My question is whether this article is setting up straw-men, though not
intentionally, based on a fuzzy perception of the meaning of words like
"stupid" and a narrow look at what
developers/designers/photographers/artists/etc are _trying_ to say with words
like "stupid." "Stupid" and "idiot" aren't precise words, so we shouldn't
build arguments around "ideal developers" who use "ideal language." Helps no
one.

One could easily write a follow-up, "What Designers' Really Mean When They Cry
'Stupid!'" And it needs examples.

Surely "stupid" doesn't only mean "this person lacks intelligence in my
field," and even if it did, it wouldn't reflect the usage people take on it in
everyday conversation. Unless the article author means to suggest that "design
sense" is actually in some way given to all intellects, and it's just a matter
of nurturing it, as Socrates would, say.

I usually assert that a client is "stupid" when they overstep bounds. That is,
"stupid clients are stupid." I want the client to respect their role as a
client. For points like "graphic design," it should be handled in the
contract, to some degree, how to deal with creative freedom and UI decisions.
The client has input: most developers give their clients input.
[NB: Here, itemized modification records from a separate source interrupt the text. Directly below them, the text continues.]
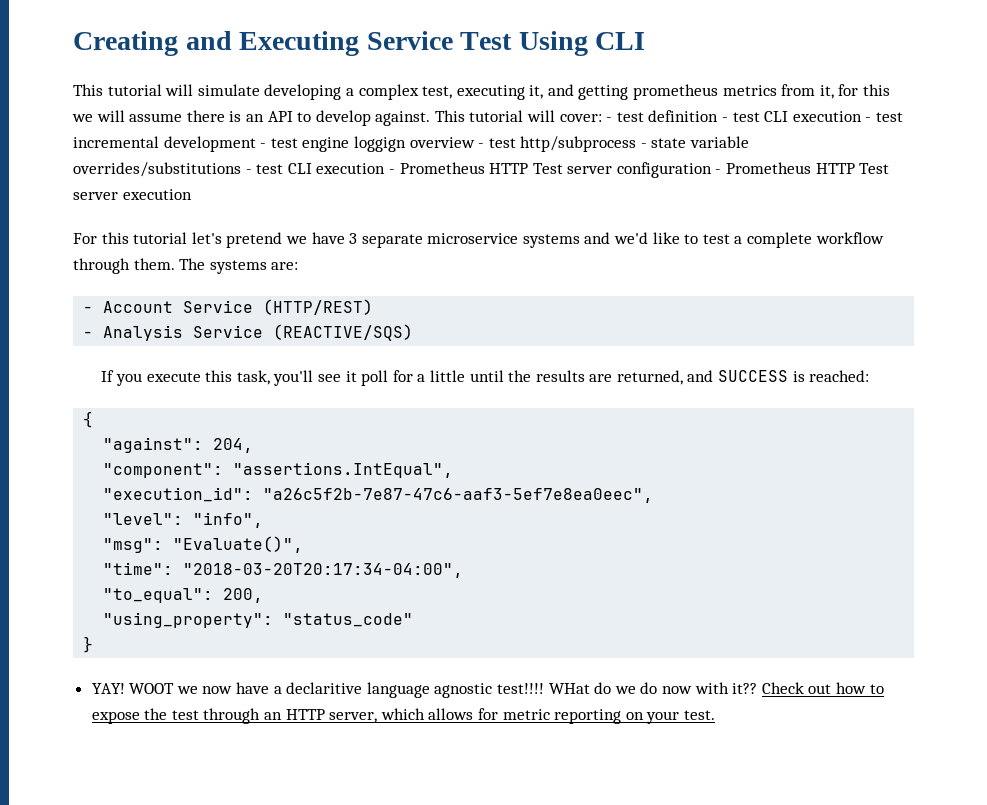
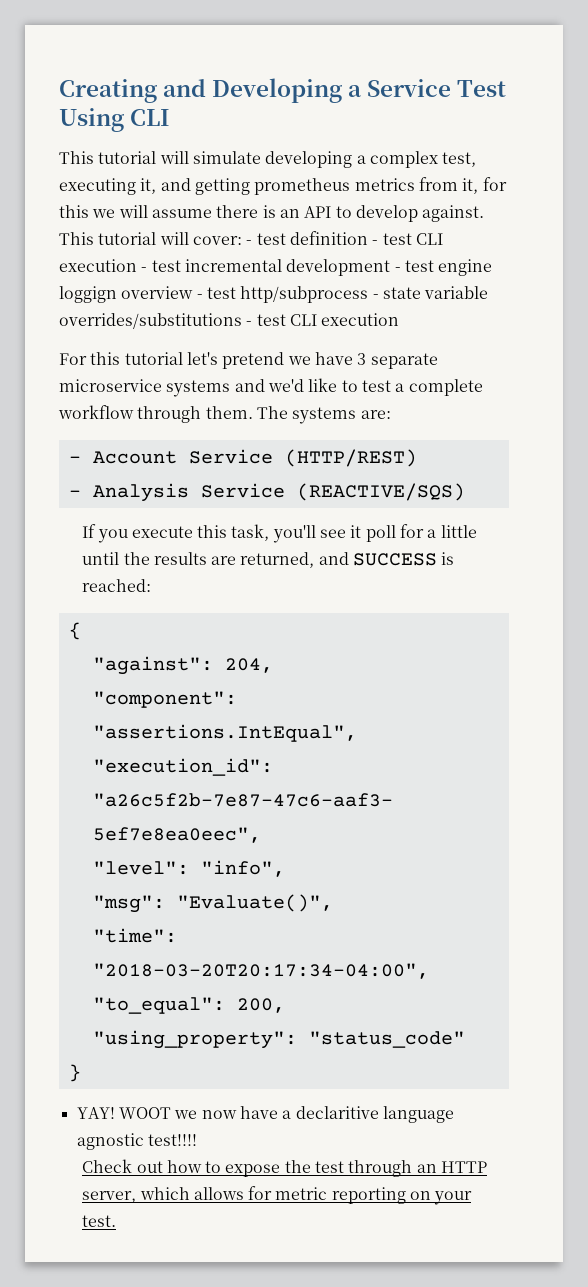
[239,31,360,56] Executing -> [212,78,363,103] Developing a
[388,162,890,178] [73,189,192,200] - Prometheus HTTP Test server configuration - Prometheus HTTP Test server execution -> (400, 319) none
[548,682,758,694] WHat do we do now with it?? -> (197, 1140) //

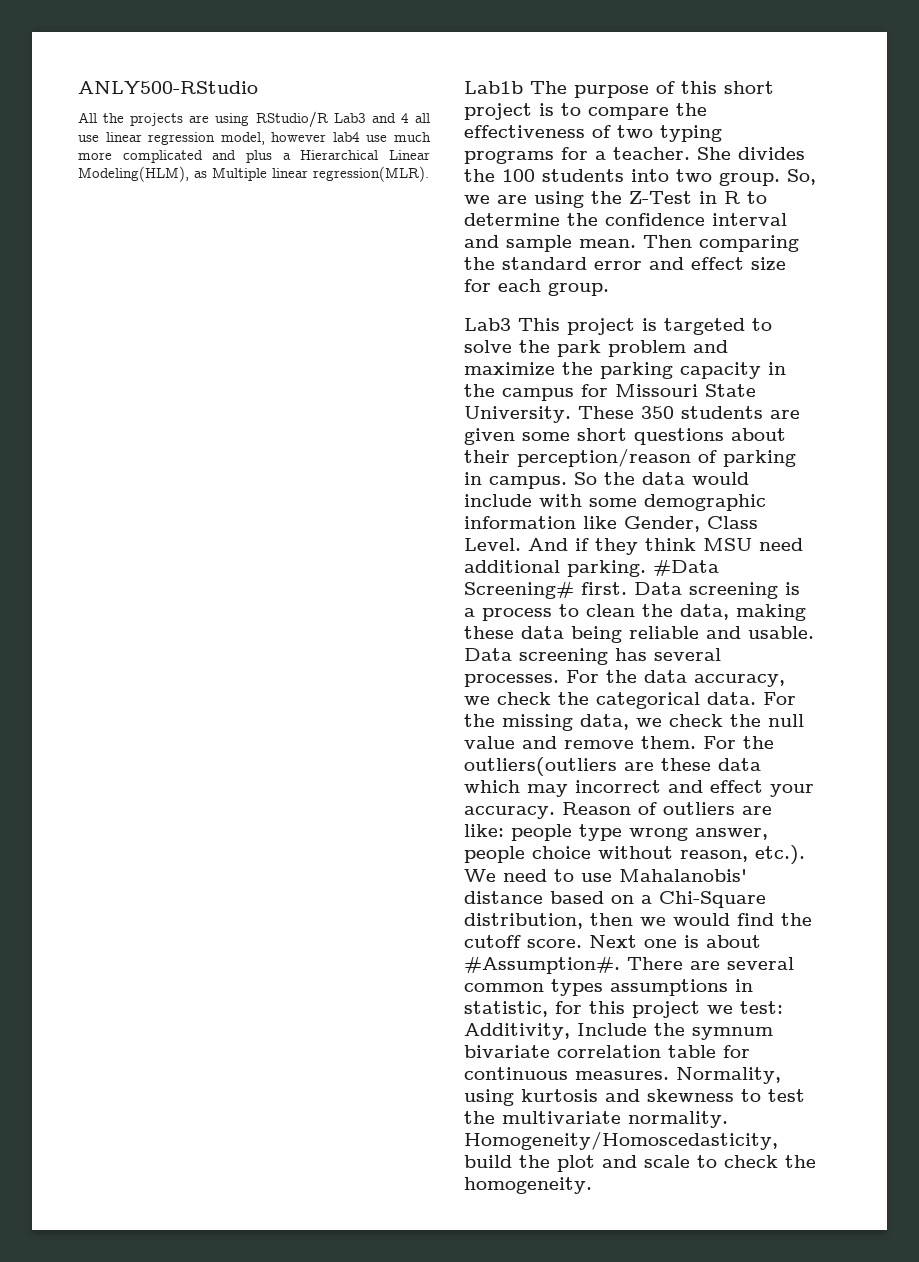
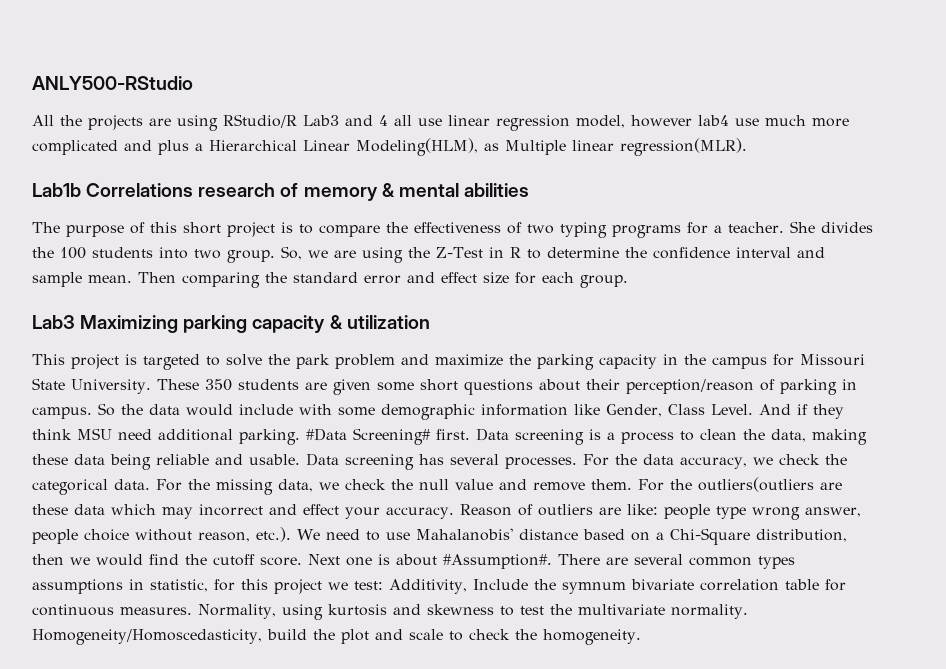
(523, 87) none -> [86,183,529,201] Correlations research of memory & mental abilities //
(511, 324) none -> [80,315,430,333] Maximizing parking capacity & utilization //

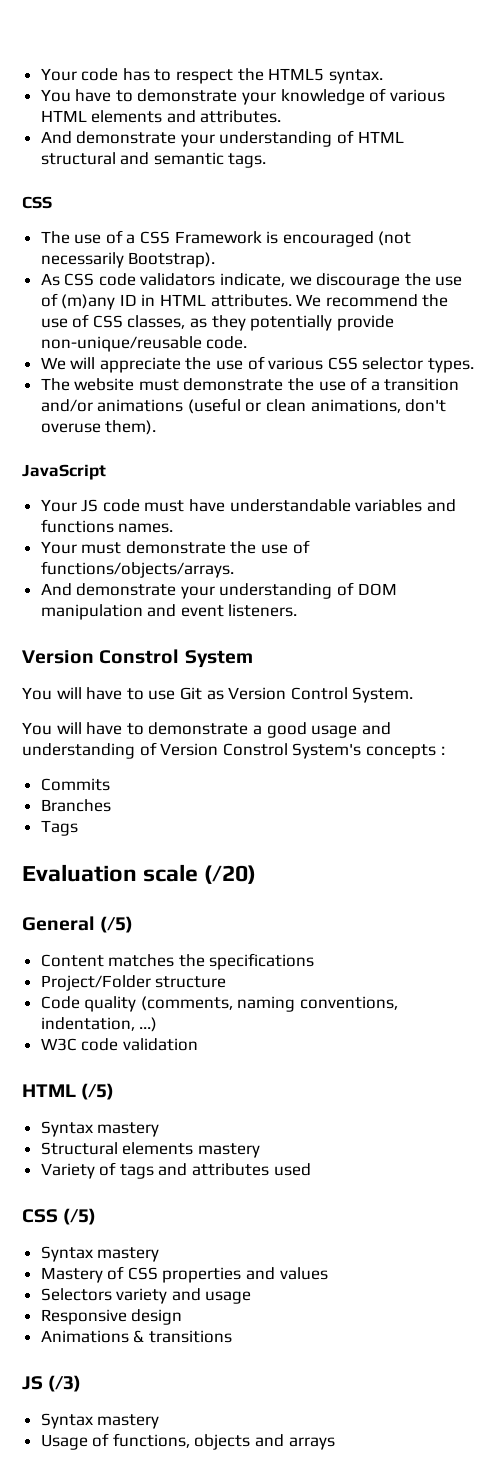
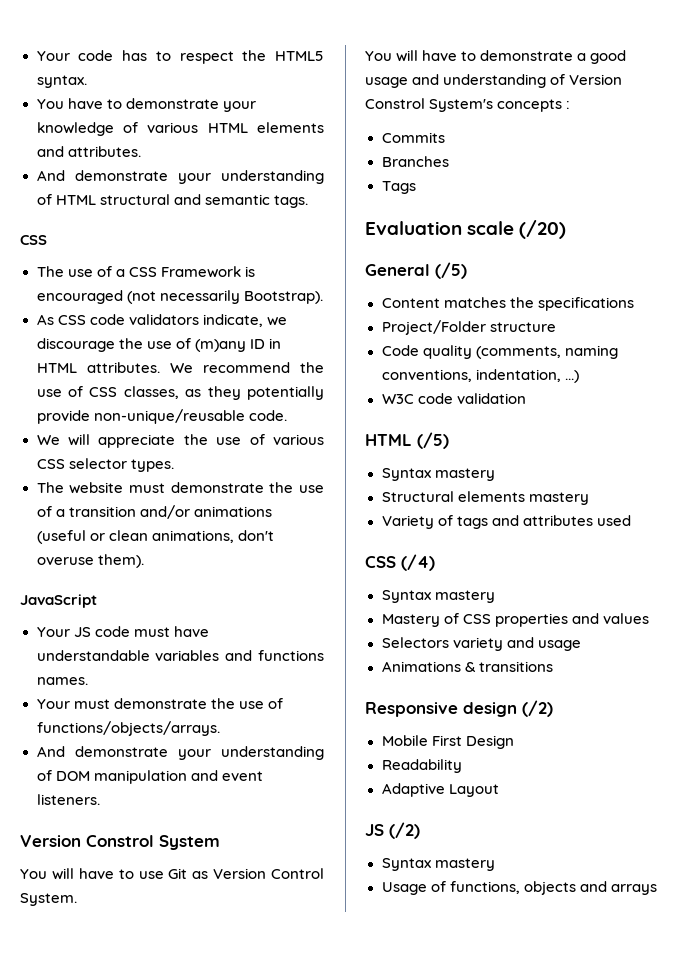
[63,1208,97,1225] (/5) -> [401,554,435,571] (/4)
[40,1309,183,1325] // Responsive design -> (581, 645) none
[22,1375,82,1392] // JS (/3) -> [365,700,553,717] [381,735,514,749] [381,759,462,773] [381,783,499,797] [365,822,420,839] // Responsive design (/2) // Mobile First Design // Readability // Adaptive Layout // JS (/2)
It's when the
client realizes they have input but are unsure of the scope of it: (1) because
they're not hired to do review wireframes, etc to produce a holistic picture
(they're the client) and (2) they're trained at being untrained critics
(meaning, as a designer, e.g., one trains or practices at being a trained
critic: a client is hiring _that_: so, I assert the stupidity of the client
when the client lacks the sense to understand _what it is they've purchased_
by hiring me).